Froggattisca tipularia

Scientific classification
- Domain: Eukaryota
- Kingdom: Animalia
- Phylum: Arthropoda
- Class: Insecta
- Order: Neuroptera
- Family: Myrmeleontidae
- Genus: Froggattisca
- Species: F. tipularia
- Binomial name: Froggattisca tipularia (Gerstaecker, 1885)
- Synonyms: Gymnocnemia tipularia Gerstaecker, 1885 Austrogymncicnemia tipularia (Gerstaecker, 1885)

= Froggattisca tipularia =

- Authority: (Gerstaecker, 1885)
- Synonyms: Gymnocnemia tipularia Gerstaecker, 1885 Austrogymncicnemia tipularia (Gerstaecker, 1885)

Species of insects

Froggattisca tipularia is a species of cave-dwelling antlion (or Myrmeleontidae), endemic to Queensland. the Northern Territory and New South Wales.

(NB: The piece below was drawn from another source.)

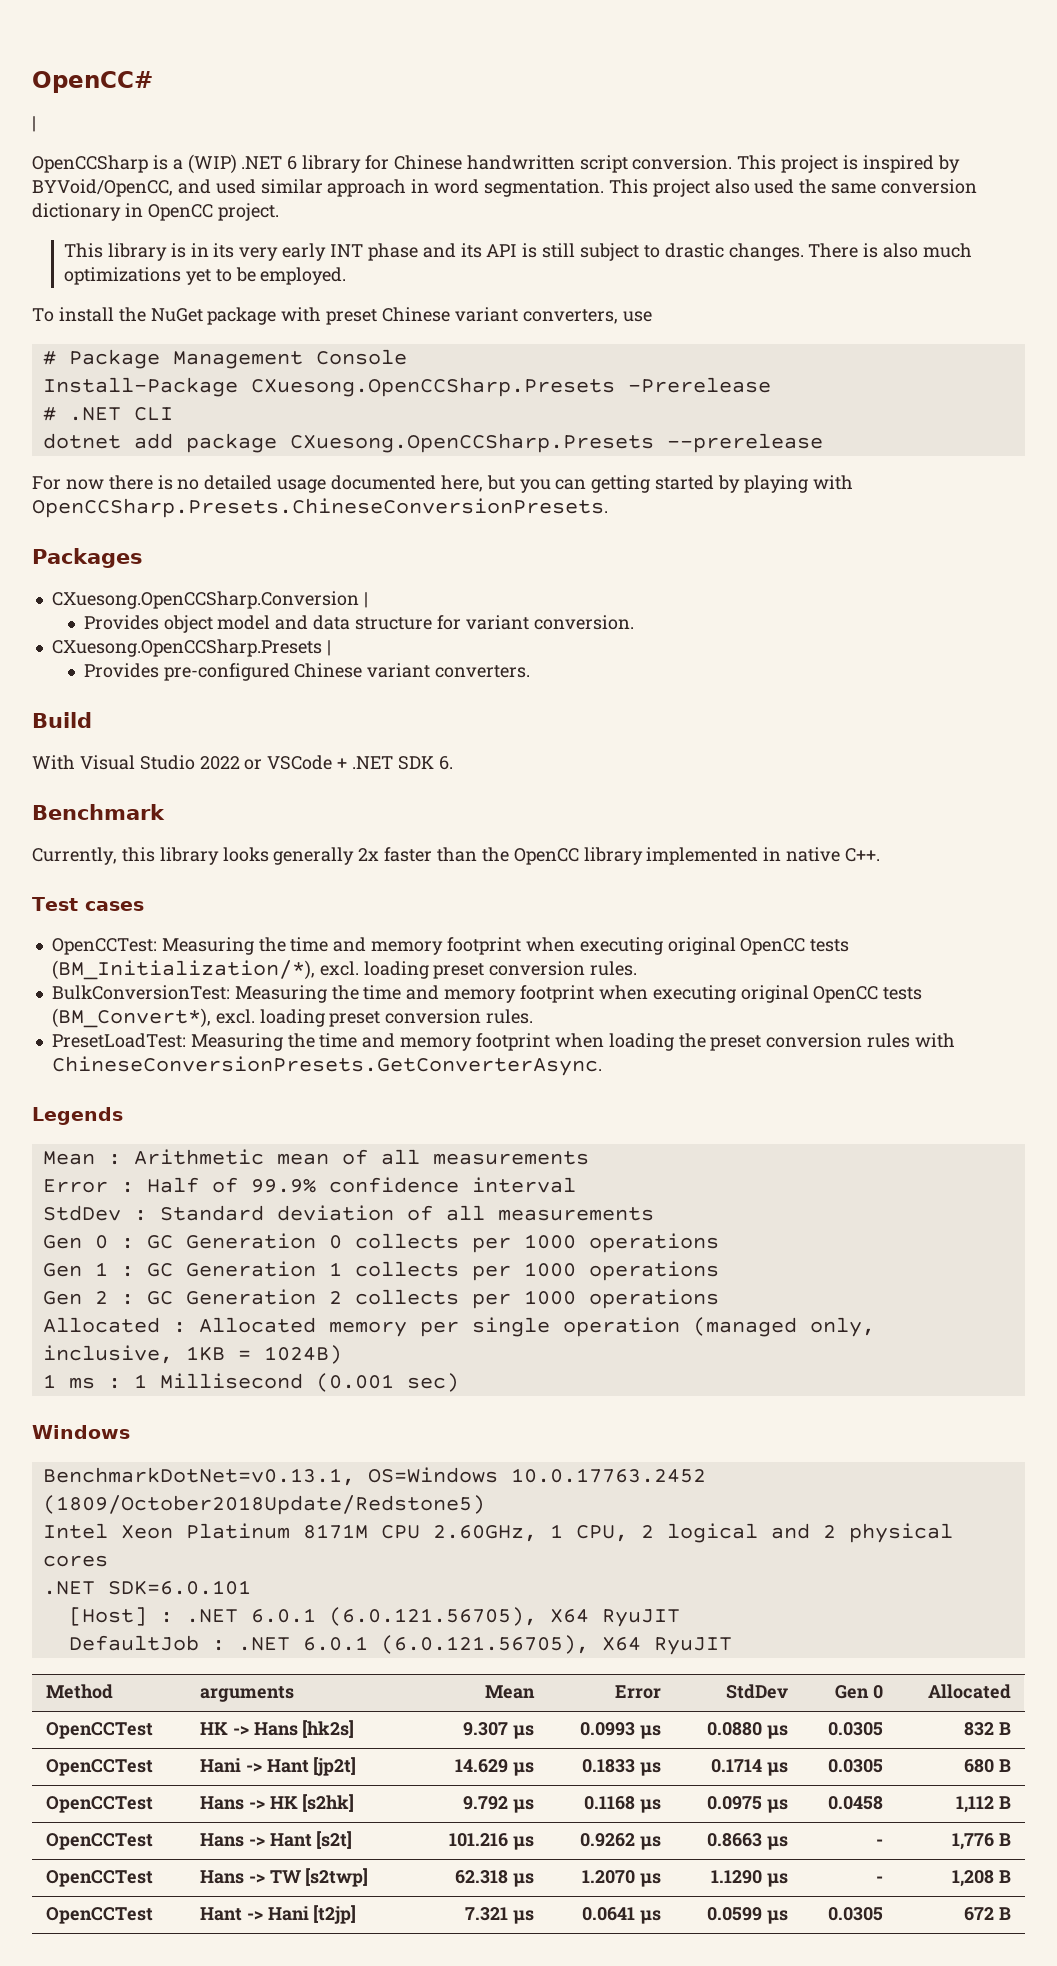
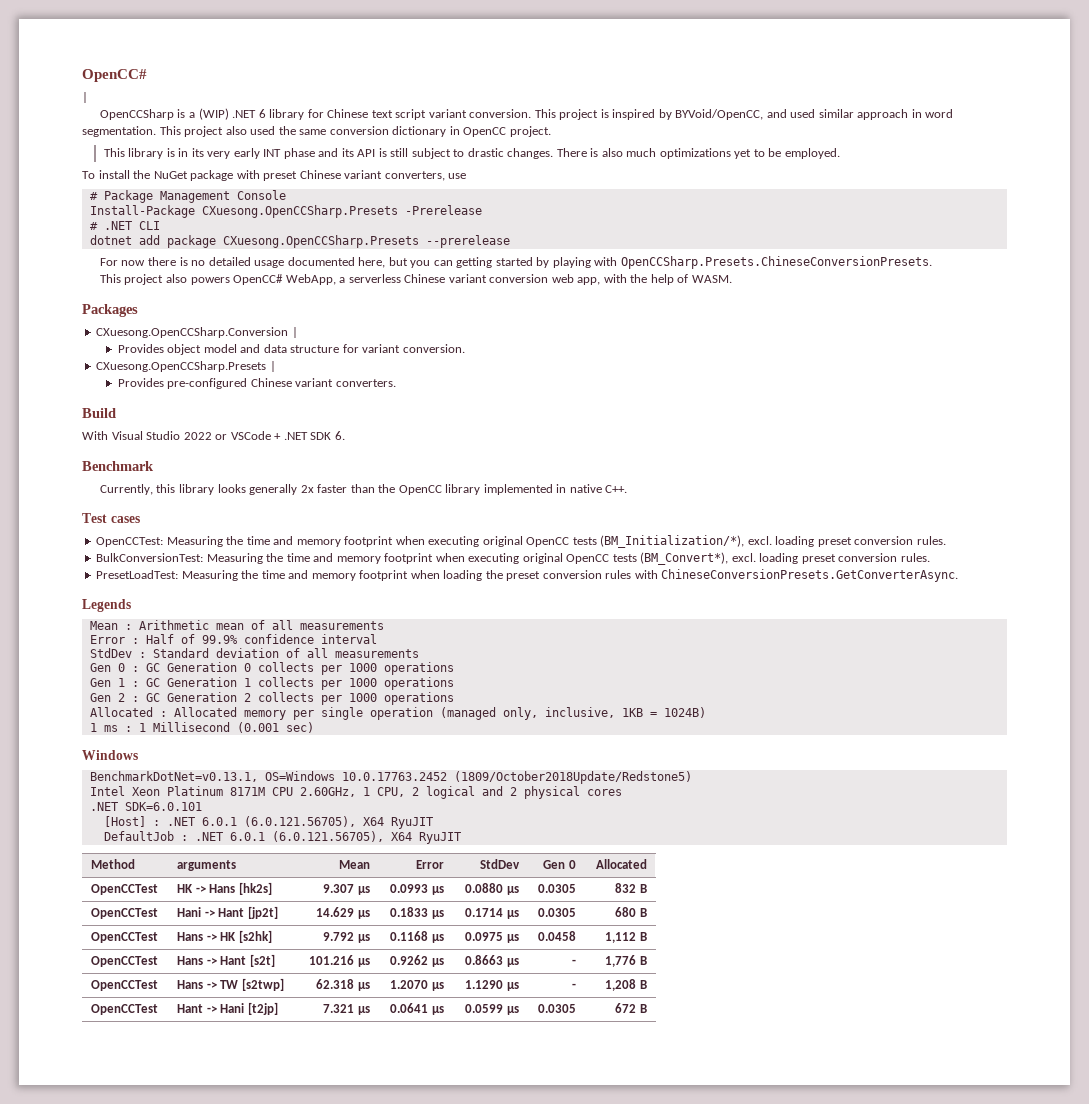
- OpenCCSharp is a (WIP) .NET 6 library for Chinese handwritten script conversion.
+ OpenCCSharp is a (WIP) .NET 6 library for Chinese text script variant conversion.
+ This project also powers OpenCC# WebApp, a serverless Chinese variant conversion web app, with the help of WASM.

The species was first described as Gymnocnemia tipularia in 1923 by Carl Eduard Adolph Gerstaecker.

Miller and Stange describe this species (and all Froggattisca species) as not being a true cave-dwelling antlion, because not all life stages are confined to caves, and differentiate this species of Froggattisca from all other cave-dwelling Froggattisca by their having no tibial spurs, and by their larvae having no setae on the ventral side of the head.